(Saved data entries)
-- Opening Marker --

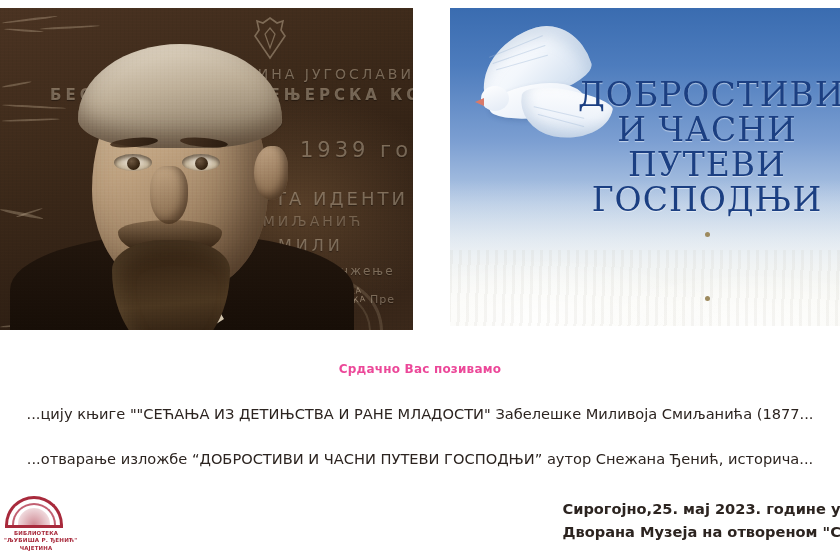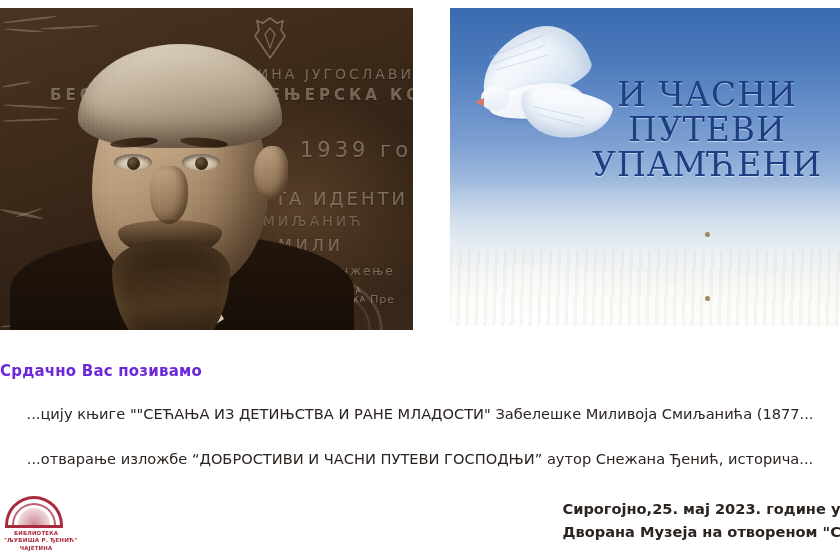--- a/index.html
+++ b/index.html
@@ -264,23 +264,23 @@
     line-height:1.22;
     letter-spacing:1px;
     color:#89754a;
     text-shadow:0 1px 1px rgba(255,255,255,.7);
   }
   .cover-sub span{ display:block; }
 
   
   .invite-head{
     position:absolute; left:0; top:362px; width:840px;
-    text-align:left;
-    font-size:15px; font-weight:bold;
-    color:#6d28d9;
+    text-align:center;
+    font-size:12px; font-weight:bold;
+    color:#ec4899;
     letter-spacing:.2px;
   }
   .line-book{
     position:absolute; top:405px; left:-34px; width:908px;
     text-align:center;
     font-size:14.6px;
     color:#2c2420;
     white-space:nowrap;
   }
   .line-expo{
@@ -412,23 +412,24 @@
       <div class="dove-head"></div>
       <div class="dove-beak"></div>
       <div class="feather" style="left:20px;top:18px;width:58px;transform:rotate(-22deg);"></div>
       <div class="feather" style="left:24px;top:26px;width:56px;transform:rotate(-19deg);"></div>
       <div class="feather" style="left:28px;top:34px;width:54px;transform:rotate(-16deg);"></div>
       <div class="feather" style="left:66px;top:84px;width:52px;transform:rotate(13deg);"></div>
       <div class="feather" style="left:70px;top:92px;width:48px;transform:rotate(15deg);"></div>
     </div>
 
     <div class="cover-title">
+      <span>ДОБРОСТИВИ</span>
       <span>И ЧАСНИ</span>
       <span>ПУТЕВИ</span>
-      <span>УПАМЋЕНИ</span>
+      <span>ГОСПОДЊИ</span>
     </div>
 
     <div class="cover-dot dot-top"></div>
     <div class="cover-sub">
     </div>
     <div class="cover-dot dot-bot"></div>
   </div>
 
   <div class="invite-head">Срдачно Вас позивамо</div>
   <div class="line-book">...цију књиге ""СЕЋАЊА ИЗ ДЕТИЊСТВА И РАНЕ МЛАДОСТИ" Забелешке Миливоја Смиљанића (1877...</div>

-- Closing Marker --

# [Work task]
Report the lines above that have the word "rotate" in them.

# [Answer to the exercise]
       <div class="feather" style="left:20px;top:18px;width:58px;transform:rotate(-22deg);"></div>
       <div class="feather" style="left:24px;top:26px;width:56px;transform:rotate(-19deg);"></div>
       <div class="feather" style="left:28px;top:34px;width:54px;transform:rotate(-16deg);"></div>
       <div class="feather" style="left:66px;top:84px;width:52px;transform:rotate(13deg);"></div>
       <div class="feather" style="left:70px;top:92px;width:48px;transform:rotate(15deg);"></div>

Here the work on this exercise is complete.